Overall, we provide a valuable resource of lung metastasis secretomes in breast cancer and melanoma, which contains known and putative mediators and markers of lung metastasis. Our study highlights the importance of analyzing secreted proteins on a proteomic-level to understand complex tumor–stroma interactions at distant sites. We also experimentally validate the novel role of NID1 in promoting lung metastasis of breast cancer and melanoma by enhancing several prometastatic characteristics, including cell migration, attachment to an endothelium, vascular permeability, and tube formation. As NID1 is a secreted protein that is easily accessible to inhibitors, new therapeutic methods may be developed to specifically target NID1 for reducing lung metastasis.

Materials and methods

Cell lines, cell sorting, and isolation of lung metastatic sublines

The breast cancer cell line MDA-MB-231 was obtained from American Type Culture Collection (ATCC), while its sublines, LM2-A and LM2-B, were kindly provided by Dr. J. Massagué (Memorial Sloan Kettering Cancer Center). All breast cancer cell lines were maintained in Dulbecco's modified Eagle's medium (DMEM) (Coring) supplemented with 10% heat-inactivated fetal bovine serum (FBS) (Gemini), penicillin/streptomycin (Coring), and amphotericin B (Coring) unless otherwise noted. HTB140 (obtained from ATTC) and its sublines, including LM1a and LM1-744, were supplemented with 10% not heat-inactivated FBS (Gemini), penicillin/streptomycin (Coring), and amphotericin B (Coring) unless otherwise noted. The HPMEC-ST1.6R human pulmonary microvascular EC line (Krump-Konvalinkova et al. 2001) was cultured in M199 medium (Gibco) supplemented with 20% heat-inactivated FBS, 50 µg/mL ECGS, penicillin/streptomycin (Gibco), and amphotericin B. The human epithelial cell line HPL1 was cultured as described previously (Masuda et al. 1997).

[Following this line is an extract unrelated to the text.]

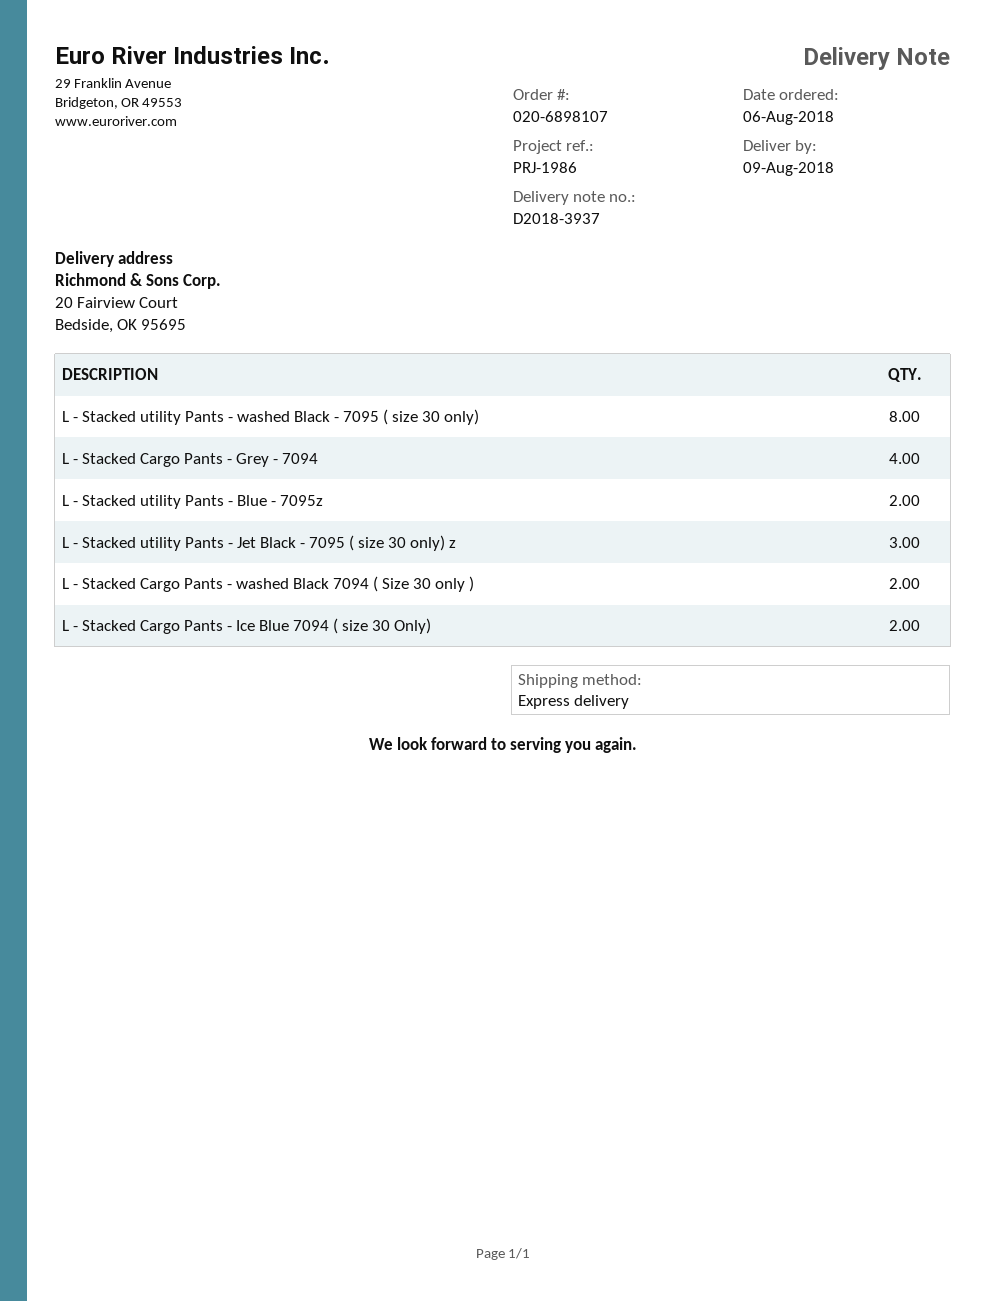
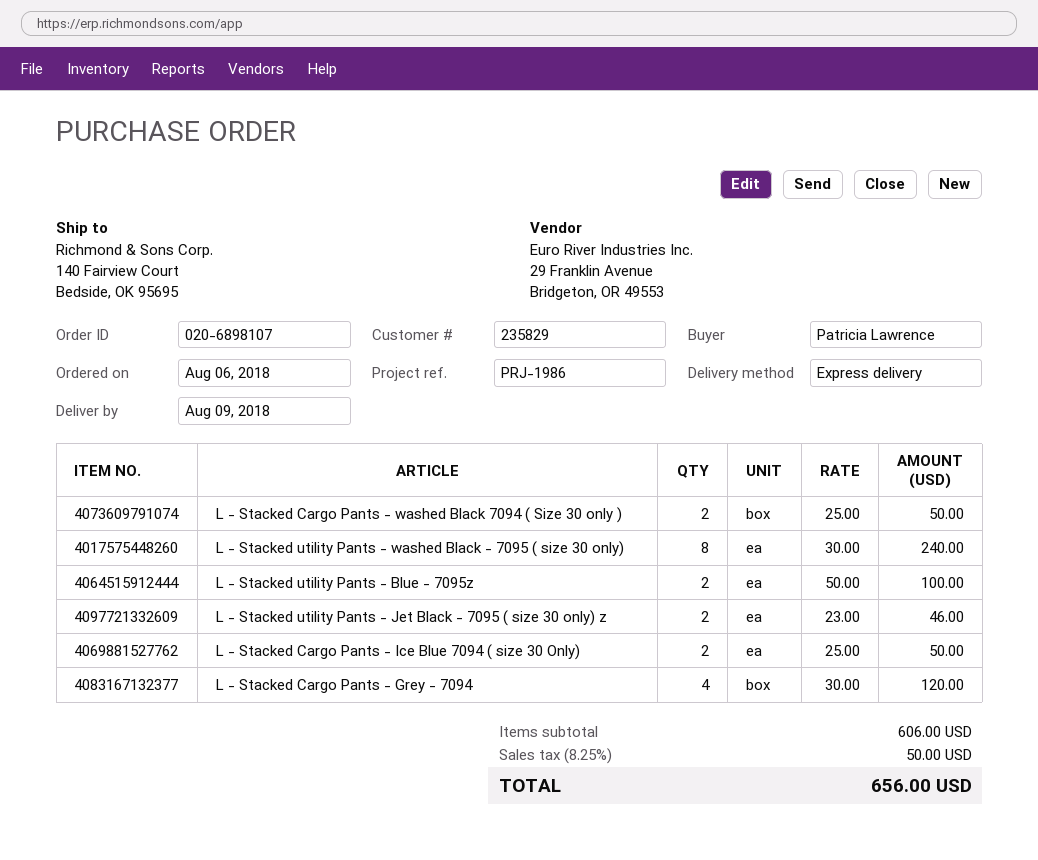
ship to: 20 Fairview Court, Bedside, OK 95695 -> 140 Fairview Court, Bedside, OK 95695
L - Stacked utility Pants - Jet Black - 7095 ( size 30 only) z: 3 -> 2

All cell lines used in this study were tested regularly on a monthly basis for mycoplasma throughout the study, and results were consistently negative. Mycoplasma testing was performed as described previously (Uphoff and Drexler 2011). The Genetica STR profiling service was used to determine the STR profiles of the six cell lines used in the secretome analysis. The STR profiles were matched to the ATCC STR database (https://www.atcc.org/STR%20Database.aspx) and confirmed the authentication of these cell lines (Supplemental Table S10).

For bioluminescent tracking, cell lines were retrovirally infected with a triple-fusion protein reporter construct encoding herpes simplex virus thymidine kinase 1, green fluorescent protein (GFP), and firefly luciferase (Kang et al. 2003). GFP-positive cells were enriched by fluorescence-activated cell sorting (FACS).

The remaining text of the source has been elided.